─── Recorded information ───
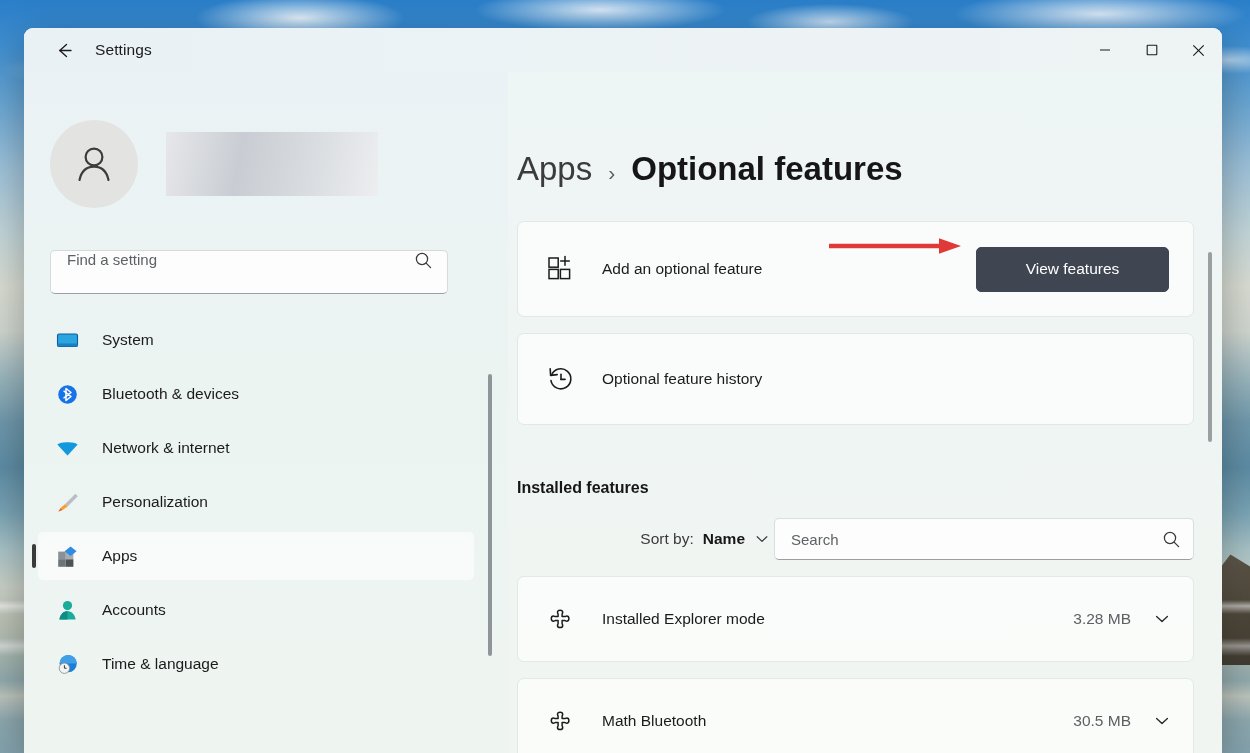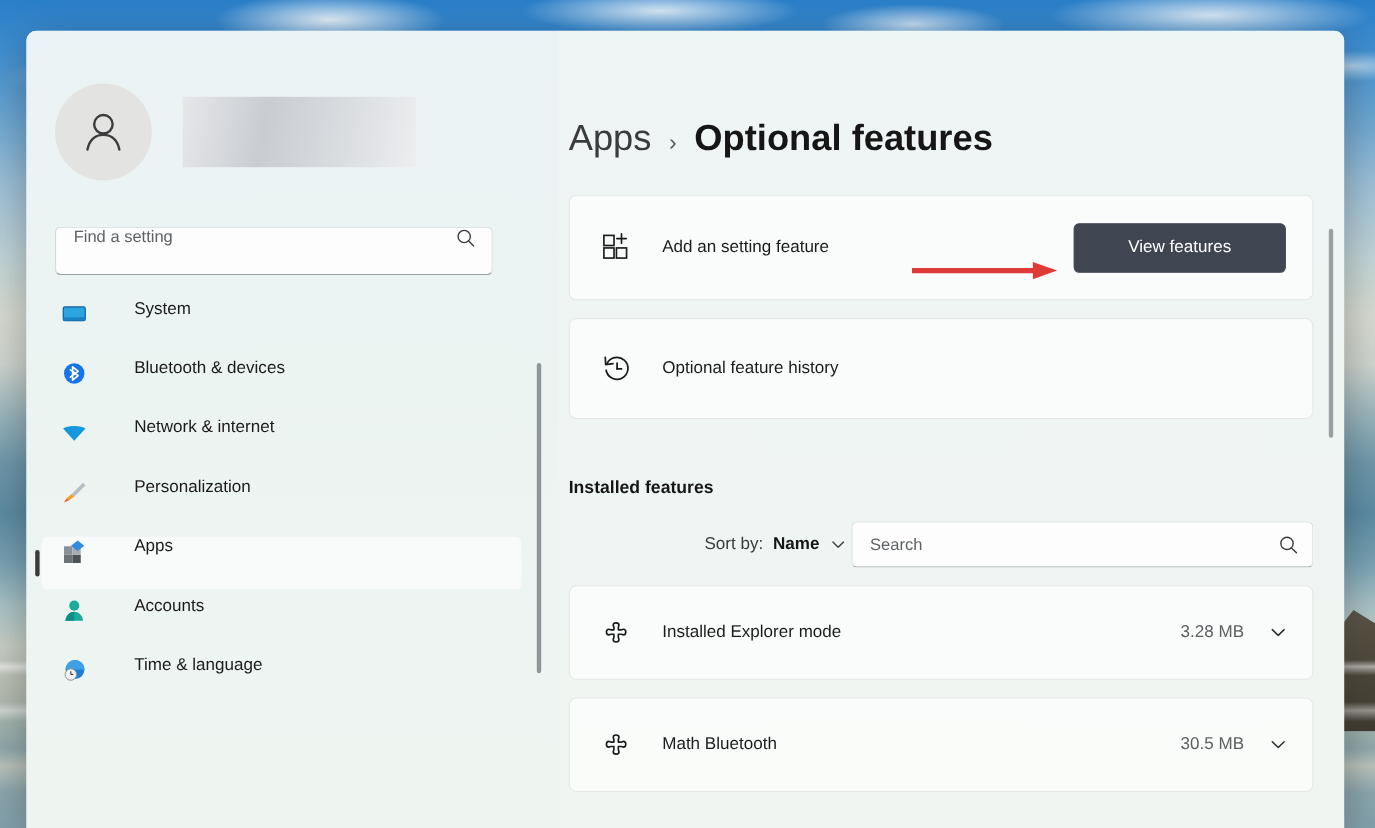--- a/index.html
+++ b/index.html
@@ -178,24 +178,23 @@
   #navlist {
     margin-top: 22px;
     padding-bottom: 20px;
   }
   .navitem {
     position: relative;
     height: 48px;
     margin: 6px 34px 6px 14px;
     border-radius: 5px;
     display: flex;
-    align-items: flex-start;
+    align-items: center;
     padding-left: 16px;
     cursor: pointer;
-    gap: 20px;
   }
   .navitem.selected { background: rgba(255,255,255,.62); }
   .navitem.selected::before {
     content: "";
     position: absolute;
     left: -6px; top: 12px;
     width: 4px; height: 24px;
     border-radius: 2px;
     background: #3a3a3c;
   }
@@ -369,20 +368,48 @@
 </head>
 <body>
 
 <div id="desktop">
   <div id="clouds"></div>
   <div id="cliff"></div>
   <div id="foam"></div>
 
   <div id="window">
 
+    <div id="titlebar">
+      <div id="back-btn">
+        <svg width="21" height="21" viewBox="0 0 21 21">
+          <path d="M12.5 4.5 L5.8 10.5 L12.5 16.5" fill="none" stroke="#1b1b1b" stroke-width="1.35" stroke-linecap="round" stroke-linejoin="round"></path>
+          <line x1="5.8" y1="10.5" x2="17" y2="10.5" stroke="#1b1b1b" stroke-width="1.35" stroke-linecap="round"></line>
+        </svg>
+      </div>
+      <div id="app-title">Settings</div>
+
+      <div class="wincontrols">
+        <div class="winbtn">
+          <svg width="12" height="12" viewBox="0 0 12 12">
+            <line x1="1" y1="6" x2="11" y2="6" stroke="#1b1b1b" stroke-width="1.1"></line>
+          </svg>
+        </div>
+        <div class="winbtn">
+          <svg width="12" height="12" viewBox="0 0 12 12">
+            <rect x="1.2" y="1.2" width="9.6" height="9.6" fill="none" stroke="#1b1b1b" stroke-width="1.1" rx="0.6"></rect>
+          </svg>
+        </div>
+        <div class="winbtn close">
+          <svg width="13" height="13" viewBox="0 0 13 13">
+            <line x1="1.3" y1="1.3" x2="11.7" y2="11.7" stroke="#1b1b1b" stroke-width="1.15"></line>
+            <line x1="11.7" y1="1.3" x2="1.3" y2="11.7" stroke="#1b1b1b" stroke-width="1.15"></line>
+          </svg>
+        </div>
+      </div>
+    </div>
 
     <div id="body">
 
       <div id="sidebar">
 
         <div id="account">
           <div id="avatar">
             <svg width="50" height="50" viewBox="0 0 50 50">
               <circle cx="25" cy="18" r="8.4" fill="none" stroke="#3c3c3c" stroke-width="2.2"></circle>
               <path d="M10.5 41 C12.5 31.5 18 27.6 25 27.6 C32 27.6 37.5 31.5 39.5 41" fill="none" stroke="#3c3c3c" stroke-width="2.2" stroke-linecap="round"></path>
@@ -498,21 +525,21 @@
         <div class="card" id="card-add">
           <span class="card-icon">
             <svg width="30" height="30" viewBox="0 0 30 30">
               <rect x="3" y="4" width="9.2" height="9.2" fill="none" stroke="#1b1b1b" stroke-width="1.5"></rect>
               <rect x="3" y="15.4" width="9.2" height="9.2" fill="none" stroke="#1b1b1b" stroke-width="1.5"></rect>
               <rect x="14.4" y="15.4" width="9.2" height="9.2" fill="none" stroke="#1b1b1b" stroke-width="1.5"></rect>
               <line x1="19" y1="2.6" x2="19" y2="11.2" stroke="#1b1b1b" stroke-width="1.5" stroke-linecap="round"></line>
               <line x1="14.7" y1="6.9" x2="23.3" y2="6.9" stroke="#1b1b1b" stroke-width="1.5" stroke-linecap="round"></line>
             </svg>
           </span>
-          <span class="card-label">Add an setting feature</span>
+          <span class="card-label">Add an optional feature</span>
           <div class="btn btn-accent">View features</div>
         </div>
 
         <div class="card" id="card-history">
           <span class="card-icon">
             <svg width="30" height="30" viewBox="0 0 30 30">
               <path d="M5.6 11 A10 10 0 1 1 5 16.6" fill="none" stroke="#1b1b1b" stroke-width="1.6" stroke-linecap="round"></path>
               <path d="M4.2 4.8 L4.6 11.4 L11.2 10.6" fill="none" stroke="#1b1b1b" stroke-width="1.6" stroke-linecap="round" stroke-linejoin="round"></path>
               <line x1="15" y1="10.2" x2="15" y2="15.4" stroke="#1b1b1b" stroke-width="1.6" stroke-linecap="round"></line>
               <line x1="15" y1="15.4" x2="19" y2="15.4" stroke="#1b1b1b" stroke-width="1.6" stroke-linecap="round"></line>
───
- **Activity**:
The answer must be every line from the records above that contains "flex".

- **Response to this exercise**:
     display: flex;
-    align-items: flex-start;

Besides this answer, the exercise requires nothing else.